Over the past months in The Voice, I’ve written stories of my various death-defying occupations, such as forklift driver, assembly line worker, paperboy, at my various places of employment, advancing in my chosen career of never doing the same thing twice or even once, for that matter. Here is yet another tale of life-threatening work-place mayhem for your reading pleasure, or to relieve your constipation.
The Great Chewing Gum Challenge, as it came to be known, took place when I was a draftsman at the GTE-owned Automatic Electric Company in Northlake. It was a huge factory and office facility, with 6,000 employees on the day shift alone. The large second floor office where I worked was the eight-hour-a-day home to 500 draftsmen, sorry, draftspersons, and 250 engineers. An aisle running through the middle of the office separated the two groups. We draftspeople were further divided into groups of about 25, each with a supervisor and a secretary sheltered in a cubicle with frosted glass serving as the top third of the walls. The drafting tables over which we toiled were set up side by side in rows of five.

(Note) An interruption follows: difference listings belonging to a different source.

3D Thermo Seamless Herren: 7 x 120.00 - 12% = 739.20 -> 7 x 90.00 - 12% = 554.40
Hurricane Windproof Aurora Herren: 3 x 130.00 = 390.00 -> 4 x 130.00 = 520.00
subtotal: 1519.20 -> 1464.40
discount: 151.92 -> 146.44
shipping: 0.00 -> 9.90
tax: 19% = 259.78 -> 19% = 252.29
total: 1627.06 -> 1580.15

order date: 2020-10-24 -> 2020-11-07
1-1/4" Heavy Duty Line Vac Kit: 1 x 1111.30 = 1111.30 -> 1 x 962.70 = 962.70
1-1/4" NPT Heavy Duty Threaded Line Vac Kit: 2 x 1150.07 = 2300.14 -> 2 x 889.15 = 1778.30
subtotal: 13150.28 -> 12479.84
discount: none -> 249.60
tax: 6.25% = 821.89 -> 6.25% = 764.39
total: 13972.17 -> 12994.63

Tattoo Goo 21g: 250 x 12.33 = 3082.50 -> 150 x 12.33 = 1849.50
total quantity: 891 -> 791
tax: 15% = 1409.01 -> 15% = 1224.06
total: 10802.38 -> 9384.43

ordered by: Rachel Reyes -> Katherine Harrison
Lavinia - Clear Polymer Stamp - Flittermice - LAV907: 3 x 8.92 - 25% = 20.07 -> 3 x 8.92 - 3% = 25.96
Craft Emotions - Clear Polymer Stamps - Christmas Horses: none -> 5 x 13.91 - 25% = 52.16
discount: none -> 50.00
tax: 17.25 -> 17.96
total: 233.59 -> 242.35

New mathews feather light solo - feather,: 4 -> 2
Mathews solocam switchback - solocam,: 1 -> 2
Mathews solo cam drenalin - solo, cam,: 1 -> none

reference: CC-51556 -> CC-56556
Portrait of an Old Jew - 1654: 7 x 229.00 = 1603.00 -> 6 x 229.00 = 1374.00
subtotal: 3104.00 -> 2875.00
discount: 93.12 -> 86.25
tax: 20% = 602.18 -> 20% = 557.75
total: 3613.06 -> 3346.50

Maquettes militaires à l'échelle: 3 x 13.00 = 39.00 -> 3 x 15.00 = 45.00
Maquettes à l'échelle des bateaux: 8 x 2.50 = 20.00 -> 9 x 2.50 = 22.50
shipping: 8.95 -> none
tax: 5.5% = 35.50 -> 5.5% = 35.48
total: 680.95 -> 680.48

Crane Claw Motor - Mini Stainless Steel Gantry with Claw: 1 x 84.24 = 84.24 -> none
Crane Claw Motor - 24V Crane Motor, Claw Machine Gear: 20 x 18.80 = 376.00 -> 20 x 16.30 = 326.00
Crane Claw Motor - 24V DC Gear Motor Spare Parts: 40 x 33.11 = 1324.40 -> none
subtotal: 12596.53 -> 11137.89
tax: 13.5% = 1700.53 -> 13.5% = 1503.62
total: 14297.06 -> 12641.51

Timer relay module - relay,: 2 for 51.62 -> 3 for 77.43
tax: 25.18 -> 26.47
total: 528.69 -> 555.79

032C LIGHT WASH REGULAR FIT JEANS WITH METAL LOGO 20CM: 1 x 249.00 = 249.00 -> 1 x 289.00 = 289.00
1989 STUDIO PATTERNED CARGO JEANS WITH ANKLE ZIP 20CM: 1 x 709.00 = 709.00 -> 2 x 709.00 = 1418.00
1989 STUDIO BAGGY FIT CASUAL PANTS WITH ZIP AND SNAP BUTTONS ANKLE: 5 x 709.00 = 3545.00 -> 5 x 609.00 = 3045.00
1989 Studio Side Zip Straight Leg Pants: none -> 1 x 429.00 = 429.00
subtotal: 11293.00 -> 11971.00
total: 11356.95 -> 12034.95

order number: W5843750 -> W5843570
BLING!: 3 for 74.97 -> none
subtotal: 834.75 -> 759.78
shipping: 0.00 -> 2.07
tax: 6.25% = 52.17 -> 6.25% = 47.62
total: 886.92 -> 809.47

As with any group of younger human-types, there’s always a joker human who delights in messing with fellow human employees trying to actually work. One afternoon our resident joker, Bob, leaned over the top of my slightly elevated board, presumably to discuss an intricate design detail. Instead, he spit out a big wad of chewing gum right into the middle of my drawing. I told him thanks, then I headed to the nearest vending machine, bought a pack of gum, chewed the whole thing, went to Bob’s board and spit it out on his drawing. He returned with a two-pack-sized gum wad and spit it on my drawing. Lenny, the guy next to me, became intrigued with our escalating class act and chimed in, wondering how many pieces of gum an average, normal person could chew at once. We three thought this would be a good time to find out, so in lieu of average, normal persons, we decided to try it ourselves.
We emptied the vending machine of gum, went back to our tables, and began unwrapping and chewing. Curiosity got the best of others in our drafting group and they began to watch. The first dropout of the challenge was Lenny at 23 sticks. Bob and I forged ahead, but we were running out of gum, so Lenny collected donated change from those in the group and hurried off to other vending machines.
Bob wimped out at 36, which made me the winner. But he and Lenny rallied onlookers to goad me on to discover how many sticks I could chew. By now news of the event had spread to adjacent groups and even to some of the engineers across the great divide. Bob made up a sign and each time I stuffed another five sticks in my mouth, held the sign high over his head with my current total, and turned so everyone could see.
Somewhere in the 70s, our supervisor and secretary finally poked their heads over their cubicle wall. I thought I was a dead man, but they leaned on the glass and watched. Cold sweat beads formed on my forehead when I forced my aching jaw to chew each new stick I stuffed in my mouth. When Bob held up the sign with 90, he started a “Chew it, chew it” chant among the spectators. Supervisors of the groups on each side of ours emerged from their cubicles to watch.
As I pushed in stick number 93, the whole humongous glob began a slow descent down my throat. Desperately not wanting to choke, I shook my head and signaled with a wave of my hand, “No more.” With some scattered applause, the spectators returned to their tasks and left me to try and get the huge softball sized gum wad out of my stretched-to-the-max mouth. Using two hands, I struggled to get the gray mass past my teeth. When I finally did, it landed with a loud thud in my wastebasket. Too late, I thought I should have dumped it on Bob’s board.
That night, I couldn’t eat supper. It was before the days of anything sugarless and the gum’s syrupy sweetness made me queasy. Feelings of nausea carried over to the next day, as did my sore jaw. Thinking that 93 sticks of chewed gum might have a shot at a Guinness record, I checked. The world record for chewing the most sticks of gum at one time was 150. I wondered: What average, normal human could have a mouth that big? It could only have been my ex-wife.